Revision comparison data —
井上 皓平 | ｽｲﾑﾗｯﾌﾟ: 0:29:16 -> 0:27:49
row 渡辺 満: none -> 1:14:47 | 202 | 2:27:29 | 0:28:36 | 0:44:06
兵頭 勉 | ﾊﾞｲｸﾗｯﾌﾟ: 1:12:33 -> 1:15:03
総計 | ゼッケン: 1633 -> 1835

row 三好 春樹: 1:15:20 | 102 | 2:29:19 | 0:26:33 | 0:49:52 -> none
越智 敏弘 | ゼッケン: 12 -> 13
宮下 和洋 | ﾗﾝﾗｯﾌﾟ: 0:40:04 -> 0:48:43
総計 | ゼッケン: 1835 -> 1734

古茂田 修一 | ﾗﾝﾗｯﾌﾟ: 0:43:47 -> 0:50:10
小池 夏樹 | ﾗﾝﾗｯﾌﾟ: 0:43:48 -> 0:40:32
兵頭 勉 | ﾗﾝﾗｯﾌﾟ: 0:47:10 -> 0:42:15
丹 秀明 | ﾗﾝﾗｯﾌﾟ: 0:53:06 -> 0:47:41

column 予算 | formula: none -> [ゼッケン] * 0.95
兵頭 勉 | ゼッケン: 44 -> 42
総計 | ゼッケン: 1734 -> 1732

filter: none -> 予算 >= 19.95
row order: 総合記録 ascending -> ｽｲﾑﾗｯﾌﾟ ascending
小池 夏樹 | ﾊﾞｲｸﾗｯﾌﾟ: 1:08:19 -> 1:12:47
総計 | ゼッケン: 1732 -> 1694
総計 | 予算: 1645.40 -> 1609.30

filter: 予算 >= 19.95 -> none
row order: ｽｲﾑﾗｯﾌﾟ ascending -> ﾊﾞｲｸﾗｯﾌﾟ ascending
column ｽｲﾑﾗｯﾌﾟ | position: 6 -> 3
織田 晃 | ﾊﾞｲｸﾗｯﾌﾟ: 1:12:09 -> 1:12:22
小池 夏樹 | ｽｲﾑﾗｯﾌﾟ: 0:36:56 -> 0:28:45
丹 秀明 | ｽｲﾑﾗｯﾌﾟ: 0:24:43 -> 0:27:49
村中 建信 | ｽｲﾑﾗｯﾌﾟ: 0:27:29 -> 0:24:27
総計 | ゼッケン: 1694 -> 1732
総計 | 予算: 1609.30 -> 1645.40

Activity —
In full and word for word, set down the records shown above.

Expected answer —
井上 皓平 | ｽｲﾑﾗｯﾌﾟ: 0:29:16 -> 0:27:49
row 渡辺 満: none -> 1:14:47 | 202 | 2:27:29 | 0:28:36 | 0:44:06
兵頭 勉 | ﾊﾞｲｸﾗｯﾌﾟ: 1:12:33 -> 1:15:03
総計 | ゼッケン: 1633 -> 1835

row 三好 春樹: 1:15:20 | 102 | 2:29:19 | 0:26:33 | 0:49:52 -> none
越智 敏弘 | ゼッケン: 12 -> 13
宮下 和洋 | ﾗﾝﾗｯﾌﾟ: 0:40:04 -> 0:48:43
総計 | ゼッケン: 1835 -> 1734

古茂田 修一 | ﾗﾝﾗｯﾌﾟ: 0:43:47 -> 0:50:10
小池 夏樹 | ﾗﾝﾗｯﾌﾟ: 0:43:48 -> 0:40:32
兵頭 勉 | ﾗﾝﾗｯﾌﾟ: 0:47:10 -> 0:42:15
丹 秀明 | ﾗﾝﾗｯﾌﾟ: 0:53:06 -> 0:47:41

column 予算 | formula: none -> [ゼッケン] * 0.95
兵頭 勉 | ゼッケン: 44 -> 42
総計 | ゼッケン: 1734 -> 1732

filter: none -> 予算 >= 19.95
row order: 総合記録 ascending -> ｽｲﾑﾗｯﾌﾟ ascending
小池 夏樹 | ﾊﾞｲｸﾗｯﾌﾟ: 1:08:19 -> 1:12:47
総計 | ゼッケン: 1732 -> 1694
総計 | 予算: 1645.40 -> 1609.30

filter: 予算 >= 19.95 -> none
row order: ｽｲﾑﾗｯﾌﾟ ascending -> ﾊﾞｲｸﾗｯﾌﾟ ascending
column ｽｲﾑﾗｯﾌﾟ | position: 6 -> 3
織田 晃 | ﾊﾞｲｸﾗｯﾌﾟ: 1:12:09 -> 1:12:22
小池 夏樹 | ｽｲﾑﾗｯﾌﾟ: 0:36:56 -> 0:28:45
丹 秀明 | ｽｲﾑﾗｯﾌﾟ: 0:24:43 -> 0:27:49
村中 建信 | ｽｲﾑﾗｯﾌﾟ: 0:27:29 -> 0:24:27
総計 | ゼッケン: 1694 -> 1732
総計 | 予算: 1609.30 -> 1645.40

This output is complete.